Your Significant Other Isn’t Interested in Traveling? Here’s Why You Should Go Anyway

As a woman who has traveled for business for most of my adult life, my husband is accustomed to fending for himself when I’m away for a few days or a week. And I am very happy traveling solo. I love the feeling of having a luxurious hotel room, a comfy bed, high thread count sheets and the TV remote all to myself.

But as hubby and I approached retirement age, I thought things would change.

I envisioned our Third Act would involve buying an RV and setting out to explore North America together, one long, lazy drive at a time.

I even bought him a cute RV Christmas ornament a few years ago so he would share in my anticipated joy.

He Doesn’t Want to Go with Me

But then something happened that I didn’t see coming: He started a new career that he loves.

That means he won’t be free and available whenever a sense of wanderlust hits me. His clients wouldn’t appreciate it, and he gets too much joy from doing the work to want to drop it and take off on a whim.

Certainly, there will be the couples’ travel we have always done – long-planned vacations on a river cruise in Europe or our regular month-long winter sabbatical somewhere warmer than frigid Chicago in February.

But there won’t be that ability to go where our hearts lead because his heart is telling him to stay home.

What Now?

While I am proud of him – really, I am! – I am sad for me. When I realized what his success meant for my travel plans, I put away the cute little RV ornament and slinked off to lick my wounds.

Then I changed gears.

Since I have no intention – ever – of driving an RV (I break out in hives when I have to back our mid-sized SUV into the garage), I realize that my future travel will look very much like my past travel:

I will fly wherever I want to go.

I will check into really nice hotels and relish the luxury and comfort of having the room to myself.

I will be my outgoing self and meet people as I explore.

Finding New Travel Partners

In addition to exploring the world on my own, I also will do something new: I will seek out new travel partners.

Already, I have reached out to two cousins, both single women (one single by choice, the other a widow) to talk about possible future trips.

And I reconnected with my pre-marriage BFF travel buddy. She and I took many fun trips together – from the Caribbean to Romania! – before our lives became focused on building careers, tending marriages and raising kids.

And I am exploring ways to meet other travel-hungry women. I have joined a Facebook group for women travelers. And I am writing travel content for Sixty and Me, where I hope to connect with those of you who love to travel as much as I do.

How to Start a Life of Travel Without a Significant Other

I know that I am lucky. My husband is self-sufficient and rarely complains that I spend too much time away. Plus, he knows that I get antsy and far less pleasant to be around if I go too long between trips.

But what if that is not the case? What if you want to travel but your significant other doesn’t want to go but doesn’t want to stay home alone?

That is the case for my stepmom and dad. He’s getting older and needy, and she doesn’t feel comfortable leaving him even for an overnight.

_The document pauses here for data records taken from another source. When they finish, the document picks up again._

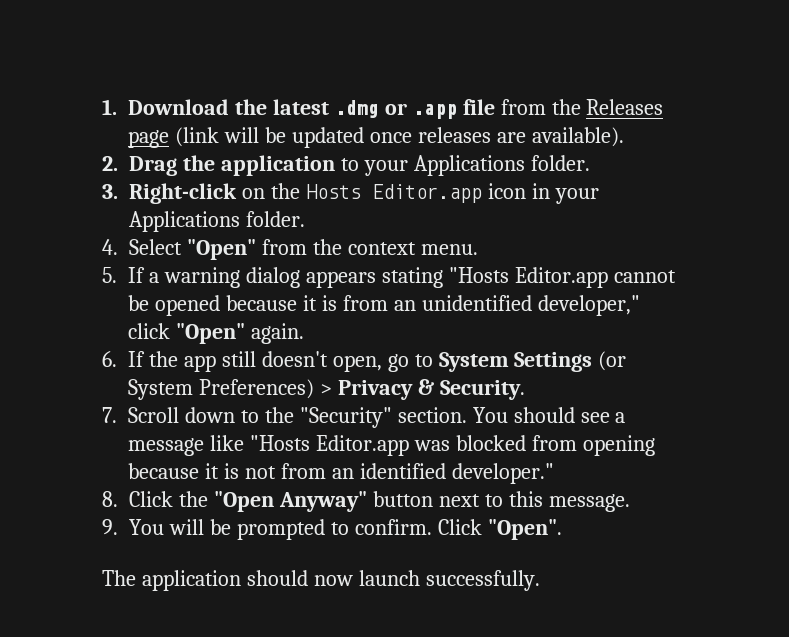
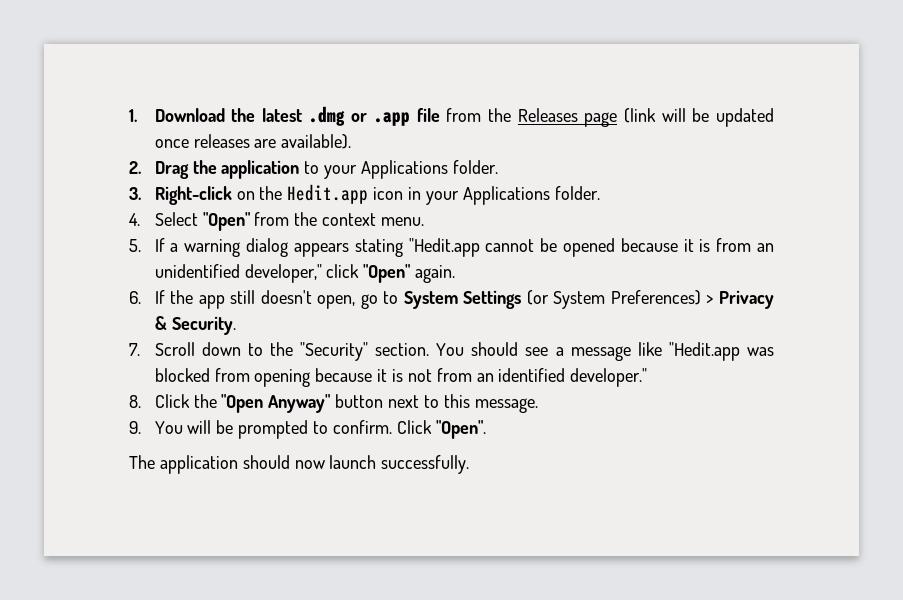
- 3. Right-click on the Hosts Editor.app icon in your Applications folder.
+ 3. Right-click on the Hedit.app icon in your Applications folder.
- 5. If a warning dialog appears stating "Hosts Editor.app cannot be opened because it is from an unidentified developer," click "Open" again.
+ 5. If a warning dialog appears stating "Hedit.app cannot be opened because it is from an unidentified developer," click "Open" again.
- You should see a message like "Hosts Editor.app was blocked from opening because it is not from an identified developer."
+ You should see a message like "Hedit.app was blocked from opening because it is not from an identified developer."

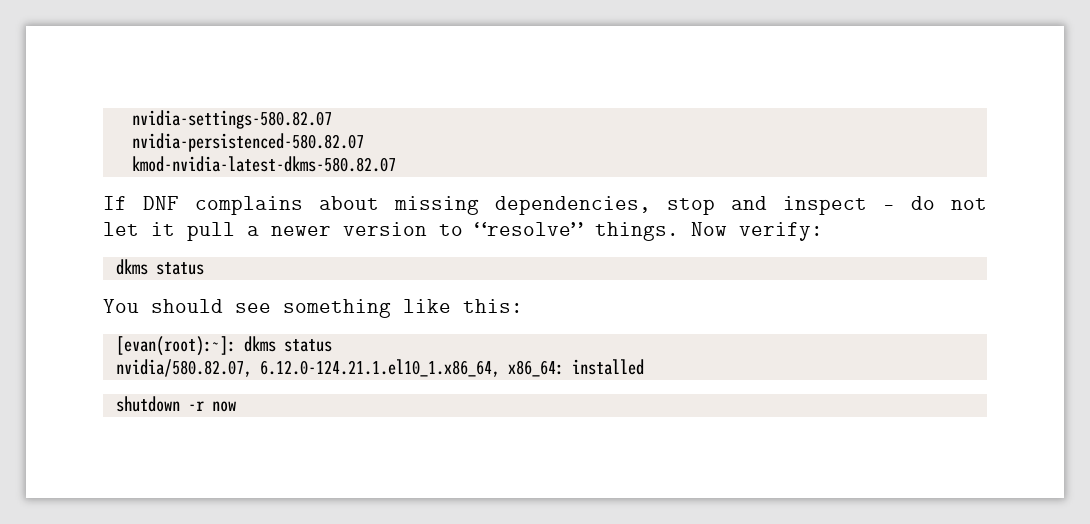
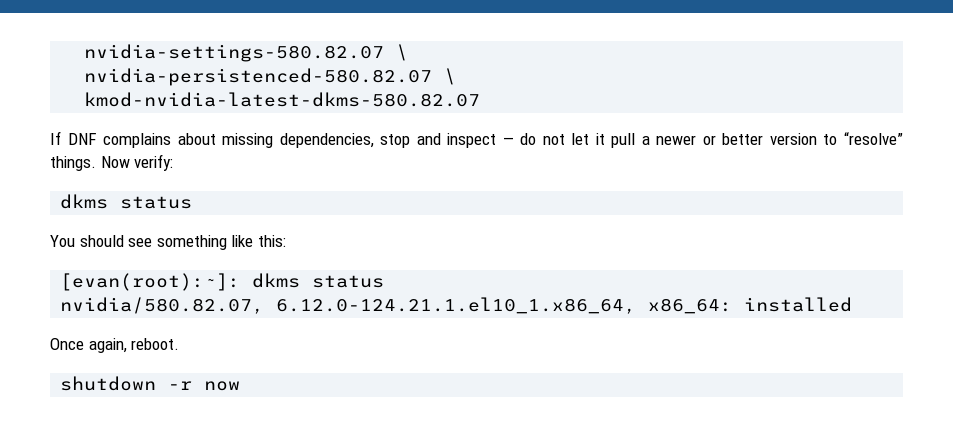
- nvidia-settings-580.82.07
+ nvidia-settings-580.82.07 \
- nvidia-persistenced-580.82.07
+ nvidia-persistenced-580.82.07 \
- If DNF complains about missing dependencies, stop and inspect — do not let it pull a newer version to “resolve” things.
+ If DNF complains about missing dependencies, stop and inspect — do not let it pull a newer or better version to “resolve” things.
+ Once again, reboot.

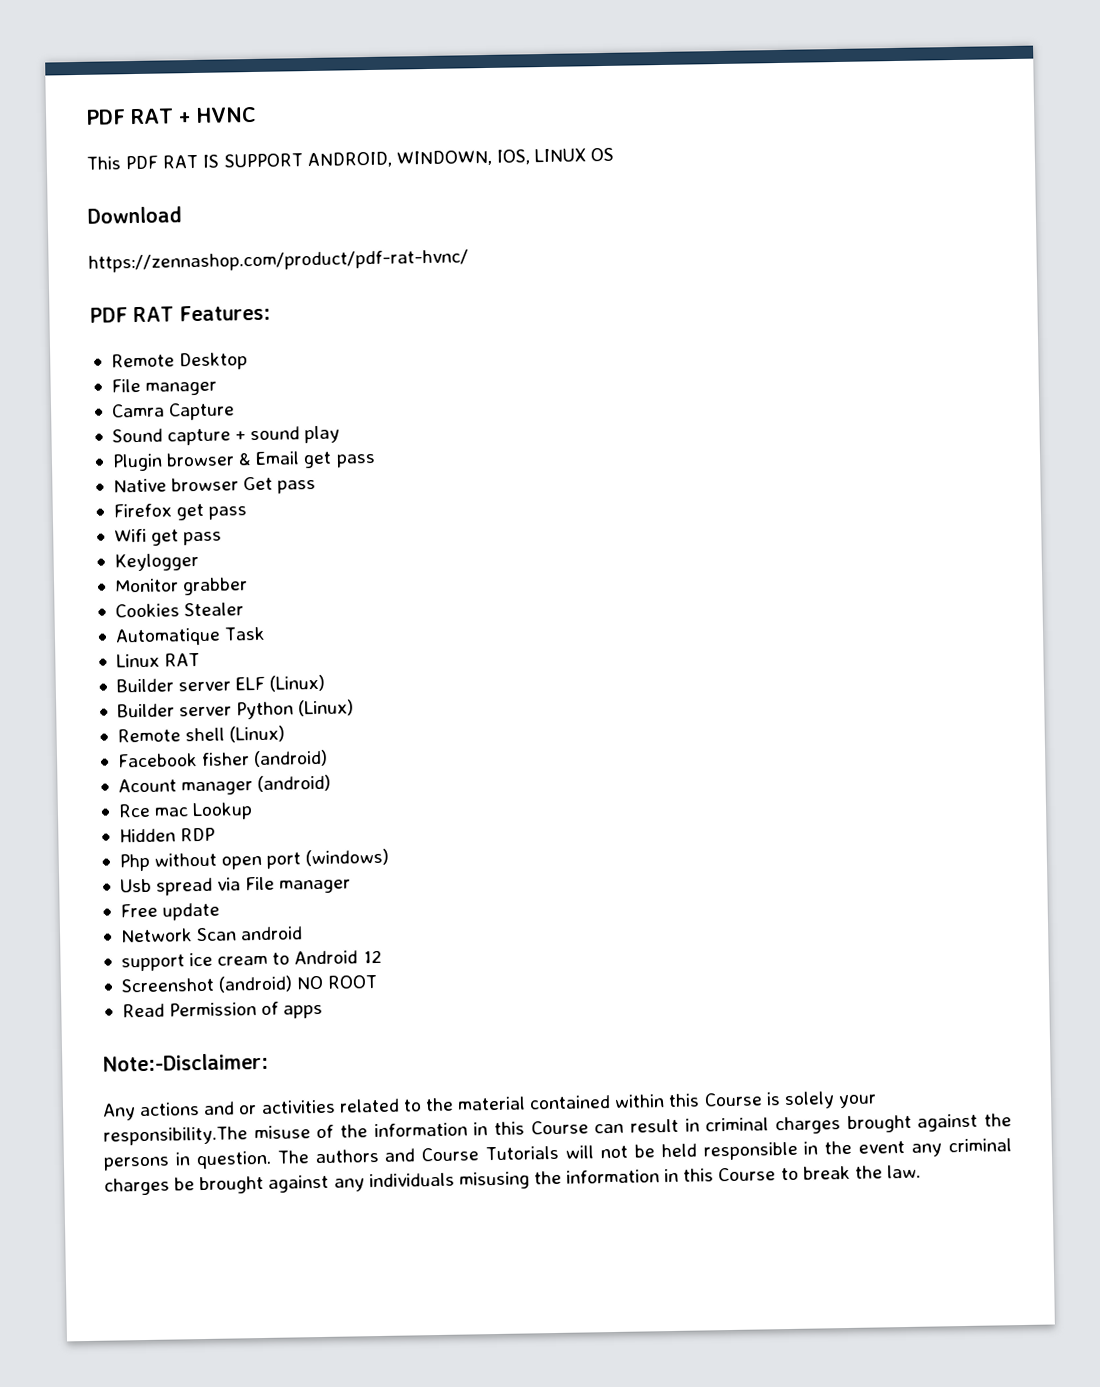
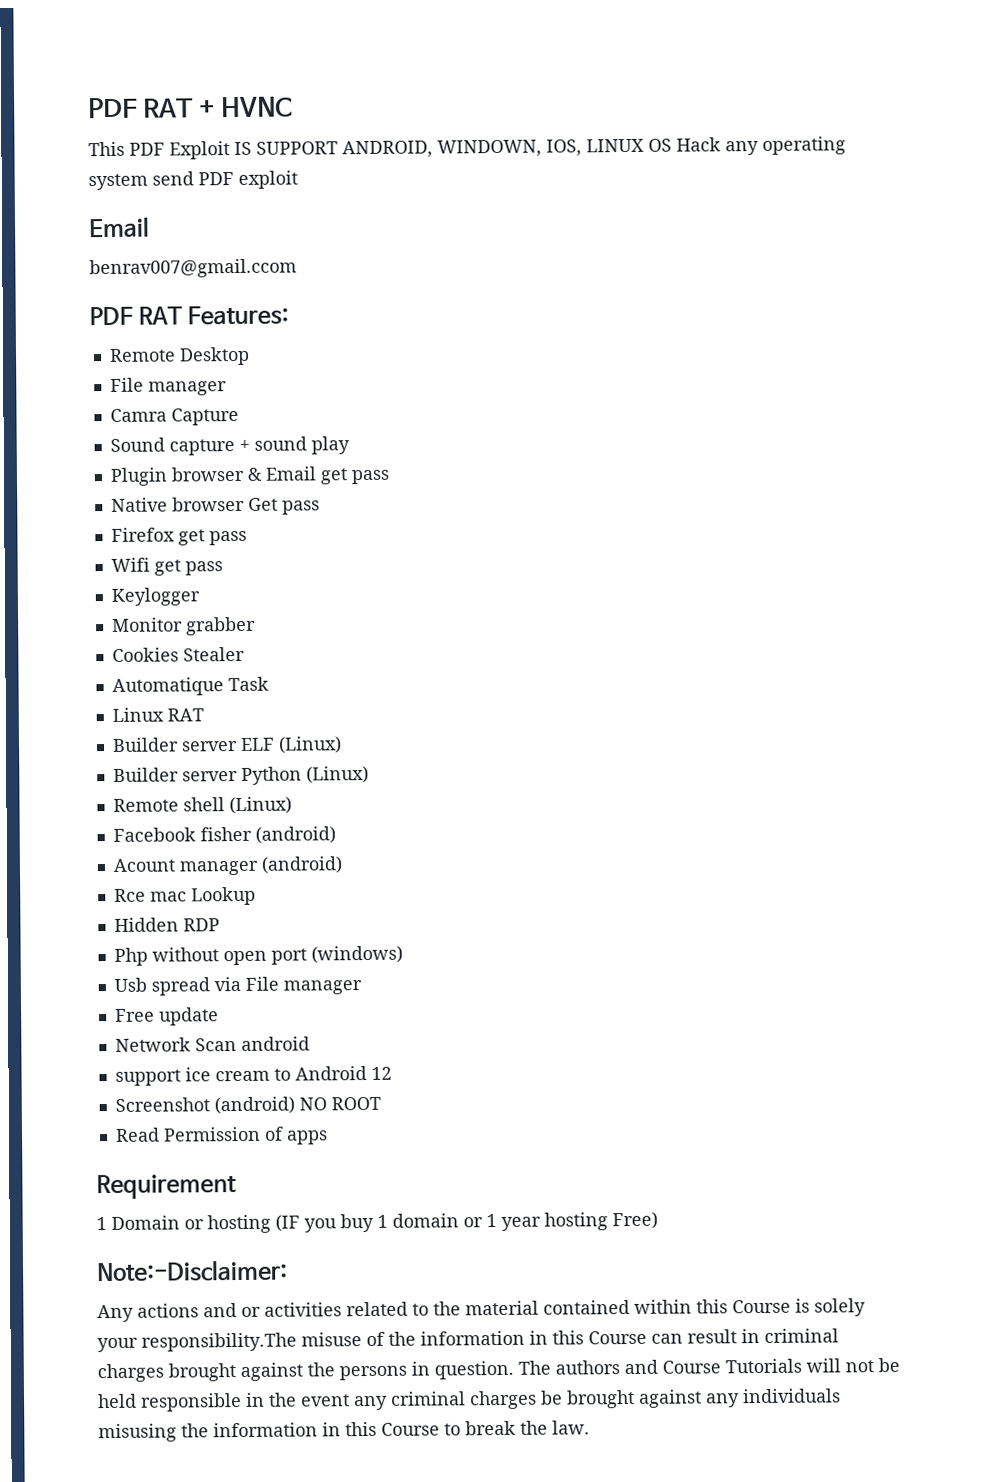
- This PDF RAT IS SUPPORT ANDROID, WINDOWN, IOS, LINUX OS
- Download
- https://zennashop.com/product/pdf-rat-hvnc/
+ This PDF Exploit IS SUPPORT ANDROID, WINDOWN, IOS, LINUX OS Hack any operating system send PDF exploit
+ Email
+ benrav007@gmail.ccom
+ Requirement
+ 1 Domain or hosting (IF you buy 1 domain or 1 year hosting Free)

The answer for her is to work with my brother and me to coordinate schedules so one of us can stay with him or at least check in regularly while she’s gone.

Working Around the Pain Points

The key is to figure out your partner’s pain points.

Is your partner someone who can’t cook? Perhaps you can make and freeze meals that can be easily heated in the microwave while you’re gone.

Is the issue loneliness? Perhaps you can encourage your partner to plan social engagements in your absence – dinner with a family member one night, catching a movie with a pal the next.

I always recommend starting small. Plan an overnight in a nearby town doing something your partner would never want to do. (Weekend quilting bee, anyone?) That will give you a chance to see how your partner handles it when you’re gone – and see how you feel about traveling without your partner.

Whatever the barrier, look for a way around it. If your soul needs to see the world, there are ways to feed that need.

Let’s Have a Conversation:

Have you traveled without your significant other? Where did you go and who did you travel with? What will you do differently on your next trip?